Sunday, January 29, 2012

South Church

Reverend Thomas Prince. Portrait by Joseph Badger.

During the French and Indian war, England was at war with France. The French sent a fleet of 40 ships to destroy New England. The American colonists had no army or navy to protect themselves. In the face of eminent danger, Reverend Thomas Prince of the Old South Meeting House in Boston, called for a day of prayer and fasting.

The morning was one of perfect peace and calm. No wind ruffled the waters of the bay and not a cloud was in the sky. Reverend Prince prayed even more fervently than was his custom. He appealed to the Almighty for deliverance from the danger that threatened. Suddenly, a gust of wind so strong it rattled the windows in their casings, hit the church. Everyone looked around and Reverend Prince continued his supplications, asking God to cause the wind to confound the purposes of the enemy.
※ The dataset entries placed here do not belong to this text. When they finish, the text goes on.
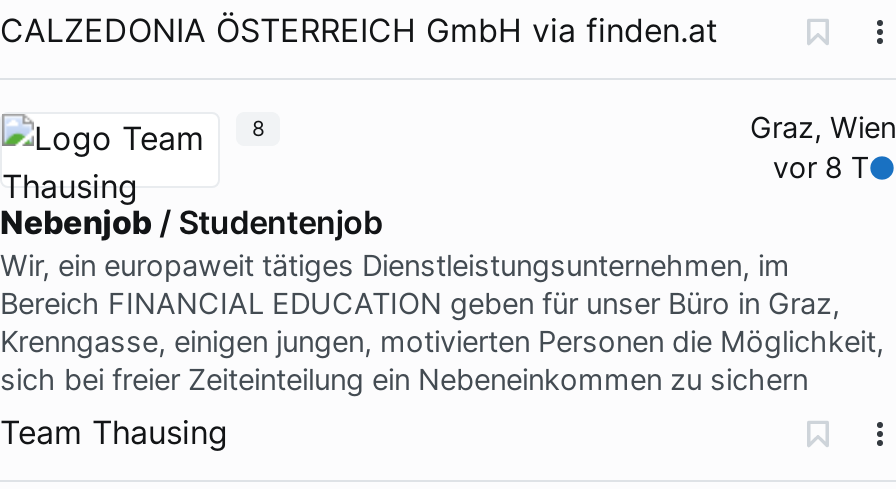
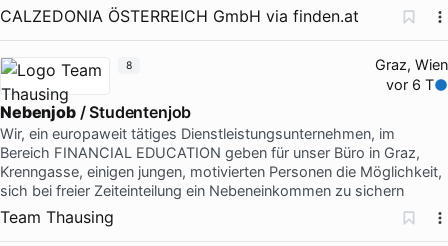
- vor 8 T
+ vor 6 T
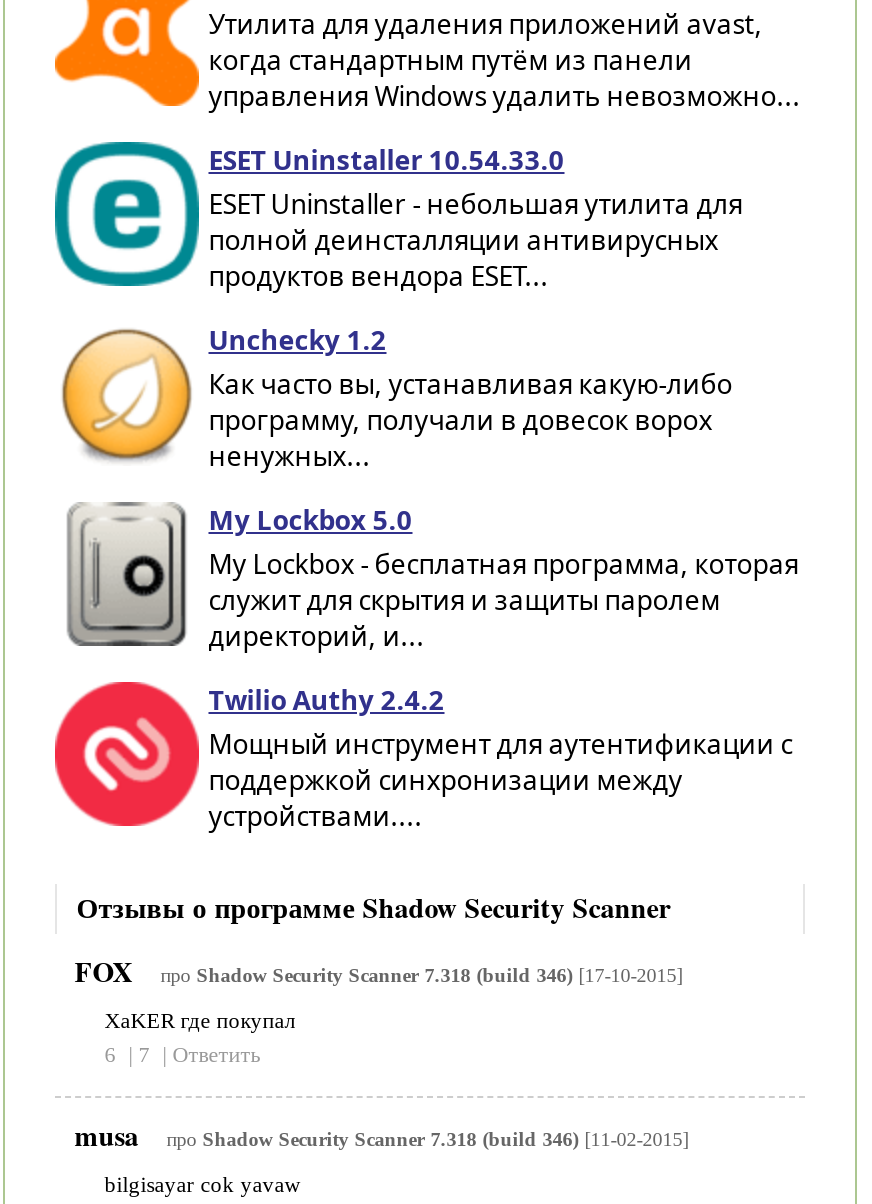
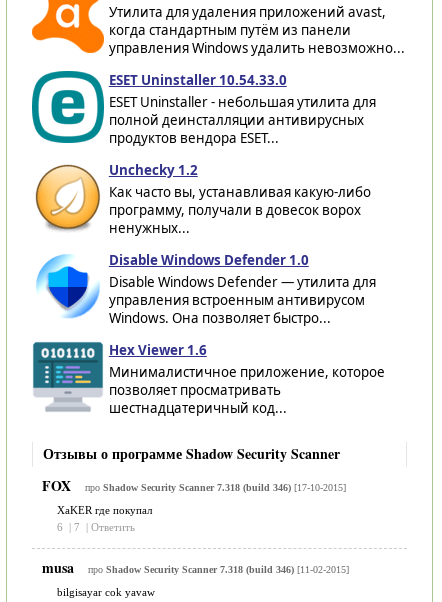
- [image]
- My Lockbox 5.0
- My Lockbox - бесплатная программа, которая
- служит для скрытия и защиты паролем
- директорий, и...
+ [image]
+ Disable Windows Defender 1.0
+ Disable Windows Defender — утилита для
+ управления встроенным антивирусом
+ Windows. Она позволяет быстро...

- [image]
- Twilio Authy 2.4.2
- Мощный инструмент для аутентификации с
- поддержкой синхронизации между
- устройствами....
+ [image]
+ Hex Viewer 1.6
+ Минималистичное приложение, которое
+ позволяет просматривать
+ шестнадцатеричный код...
The wind rose to such a tempest that it destroyed the French fleet and saved New England from total destruction.

I can only imagine the prayers of thanksgiving and the rejoicing that must have taken place after that miraculous event.

Reverend Prince was so revered that the town of Princeton was named after him.

This story is just one of many of the events that took place in America's early years. So many of these historical accounts punctuate the fact that the colonists relied on God for protection and to help them in their quest for a new country where there was freedom for all and they could all worship as they pleased. Their belief that all things are possible with God helped them through many difficult situations.